Brian’s Back est le nom d’une campagne publicitaire organisée dans la foulée des sessions de l’album 15 Big Ones, courant 1976. Tout a commencé, en fait, deux ans plus tôt, lorsque Capitol, la maison de disques historique des Beach Boys, décida de sortir coup sur coup deux compilations des succès sixties de Brian Wilson, Endless Summer en 1974 et Spirit of America en 1975. Ce fut un coup de maître ! Ces deux compilations de vieux succès écrasèrent largement tout ce que les Boys avaient produit depuis une dizaine d’années, ce qui, d’un strict point de vue commercial et non artistique, montrait la voie à suivre.
Deux conséquences
Il y eut deux conséquences à ce phénomène :
- il fallait tirer un trait définitif sur la partie la plus innovante de la discographie des Boys : la période inaugurée avec Today ! en 1965 et achevée péniblement en 1973 avec l’album Holland. Il allait falloir désormais en revenir à La Formule, c’est-à-dire celle qu’avaient illustrée les albums enregistrés entre 1962 et 1964. Il n’est pas outrageant de dire que c’était là le point de vue du clan Love (car désormais, l’histoire des Beach Boys va devenir une guerre de clans) ;
- la nécessité de remettre Brian au centre du groupe comme si sa longue absence n’avait été qu’une parenthèse. Warner, en effet, l’actuelle maison de disques, ne tirait aucun profit de ces compilations.
"Brilliant and Bogus"
Pire ! Les Boys n’avaient pratiquement rien enregistré depuis 1973 et Brian semblait avoir définitivement disparu. Il devait redevenir, même artificiellement, le centre du groupe, son âme. A cet impératif commercial s’ajoutait un impératif familial: Marylin Wilson ne supportait plus de vivre avec le junkie ventripotent qui ne quittait sa chambre que pour se fournir en drogues. Elle avait commencé une thérapie avec un certain docteur Landy dont les méthodes semblaient aptes à tirer Brian de son lent suicide.Et que se passa-t-il ? Brian composa, arrangea, enregistra et on le remit sur scène avec ce slogan Brian’s Back dont Bruce Johnston – peut-être vexé de ne pas avoir été rappelé à l’époque - dira dans le film Endless Harmony : « brilliant and bogus ». C’était à peu près ça, un mélange de « Top Hat » et de « Freaks ». Mike Love en tira même une chanson qui, trop en avance sur son temps sans doute, resta dans les tiroirs jusqu’en 1998.

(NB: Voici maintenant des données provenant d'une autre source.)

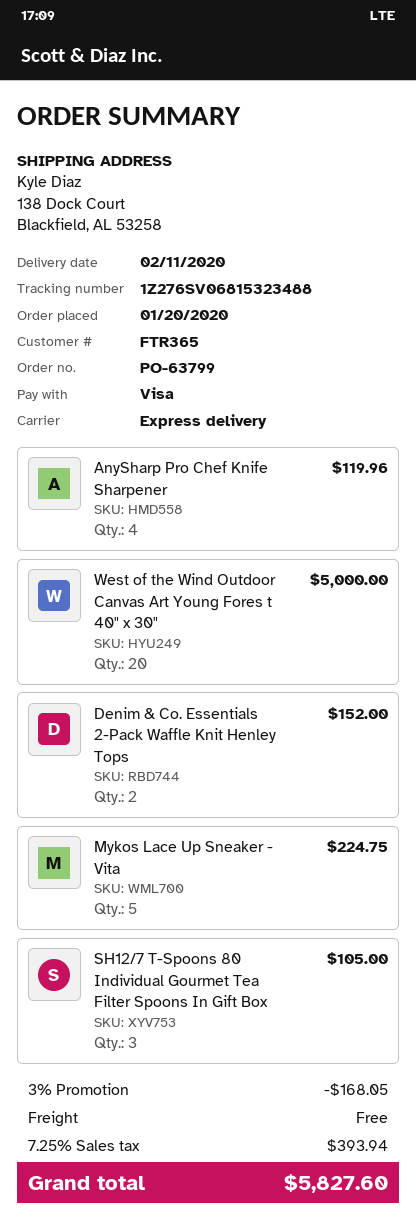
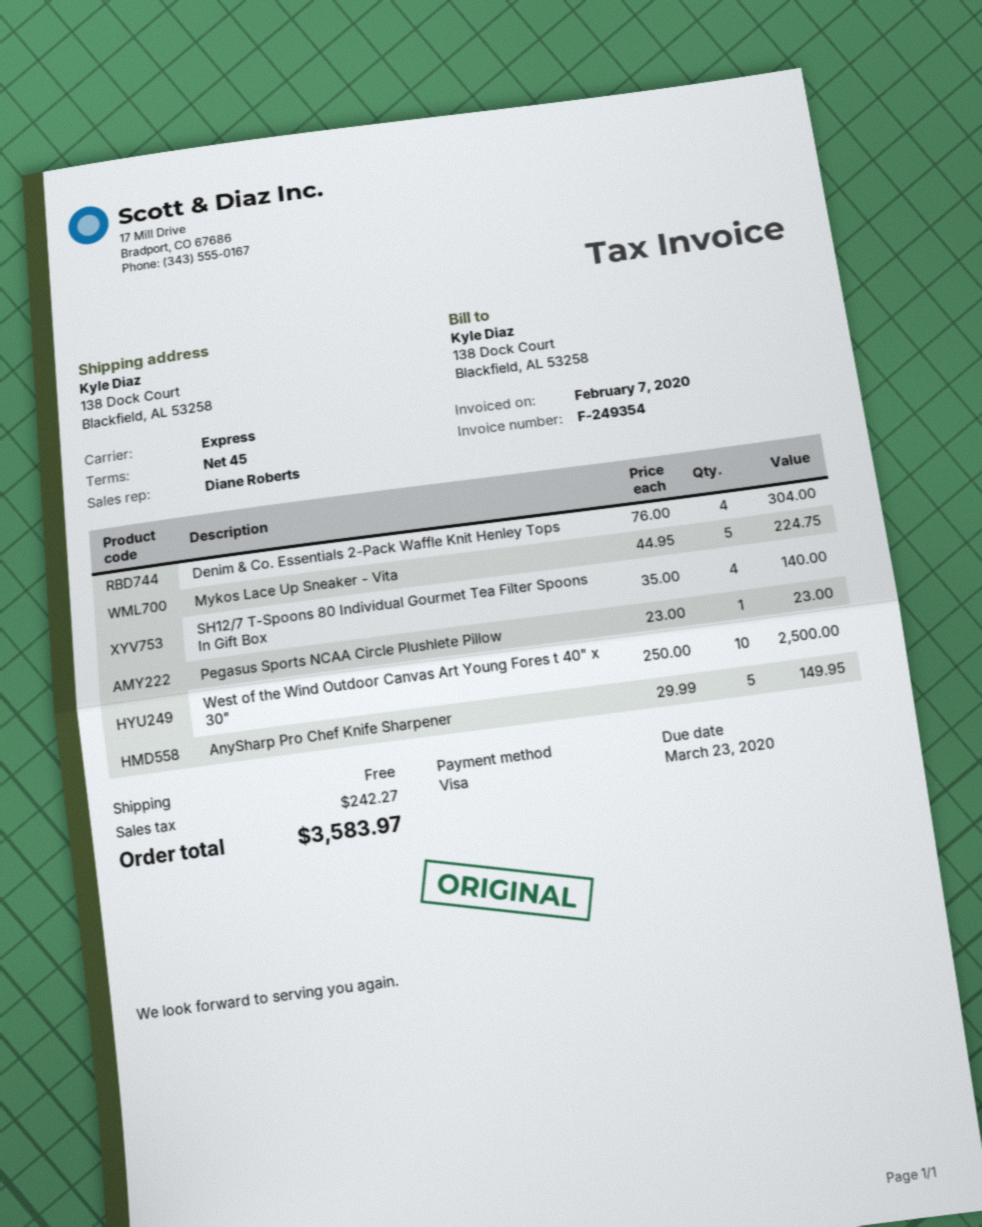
AnySharp Pro Chef Knife Sharpener: 4 for 119.96 -> 5 for 149.95
West of the Wind Outdoor Canvas Art Young Fores t 40" x 30": 20 for 5000.00 -> 10 for 2500.00
Denim & Co. Essentials 2-Pack Waffle Knit Henley Tops: 2 for 152.00 -> 4 for 304.00
SH12/7 T-Spoons 80 Individual Gourmet Tea Filter Spoons In Gift Box: 3 for 105.00 -> 4 for 140.00
Pegasus Sports NCAA Circle Plushlete Pillow: none -> 1 for 23.00
discount: 3% = 168.05 -> none
tax: 393.94 -> 242.27
total: 5827.60 -> 3583.97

Dès que l’argent commença à rentrer, on congédia Landy et Brian replongea de plus belle. Mais, ce n’était pas grave : on avait entre-temps rempli les stades, les poches de quelques-uns et les Boys étaient devenus : The America’s Band ! Ils commençaient, accessoirement, à perdre toute crédibilité artistique, mais qui s’en souciait ?
En France ...
1976/1977
Pour le réveillon de la nouvelle année, diffusion à la télévision sur Antenne 2 de l'émission On Ne Manque Pas d'Airs. Les Beach Boys y sont interrogés par Pierre Lescure pendant les sessions de l'album Love You. Un extrait, le titre Rock'n Roll Music, de l'émission américaine It's Ok (juillet 1976) est repris.
1980
Concert du groupe au grand complet (Brian, Carl, Dennis, Al, Mike & Bruce) le 8 juin au Palais des Sports de Paris.
Dans la presse française
Best n°90, janvier 1976, courte chronique de Holland (Francis Dordor)
Best n° 98, septembre 1976, chronique de 15 Big Ones (Sacha Reins)
Rock & Folk n°116, septembre 1976, chronique de 15 Big Ones (François Ducray)
Best n°99, octobre 1976, interview de Mike Love (Sacha Reins)
Rock & Folk n°117, octobre 1976, California Saga, interview de Mike LOve (Jean-Marc Bailleux)
Rock & Folk n°120, janvier 1977, chronique de Live in London 69 (Benoît Feller)
Best n°104, mars 1977, chroniques de Live in London 69, 62/65 & 66/69 (Sacha Reins)
Best n°106, mai 1977, La Symphonie Inachevée (Petsounds) (Francis Dordor)
Best n°106, mai 1977, chronique de Love You (Francis Dordor)
Best n°110, septembre 1977, Un autre été, les Beach Boys à la convention CBS (Bill Schmock)
Rock & Folk n°124, mai 1977, chronique de Love You (Benoit Feller)
Rock & Folk n°129, octobre 1977, chronique de Pacific Ocean Blue (Francis Ducray)
Best n°115, février 1978, poster beach Boys 63
Best n°124, novembre 1978, chronique M.I.U. Album (Francis Dordor)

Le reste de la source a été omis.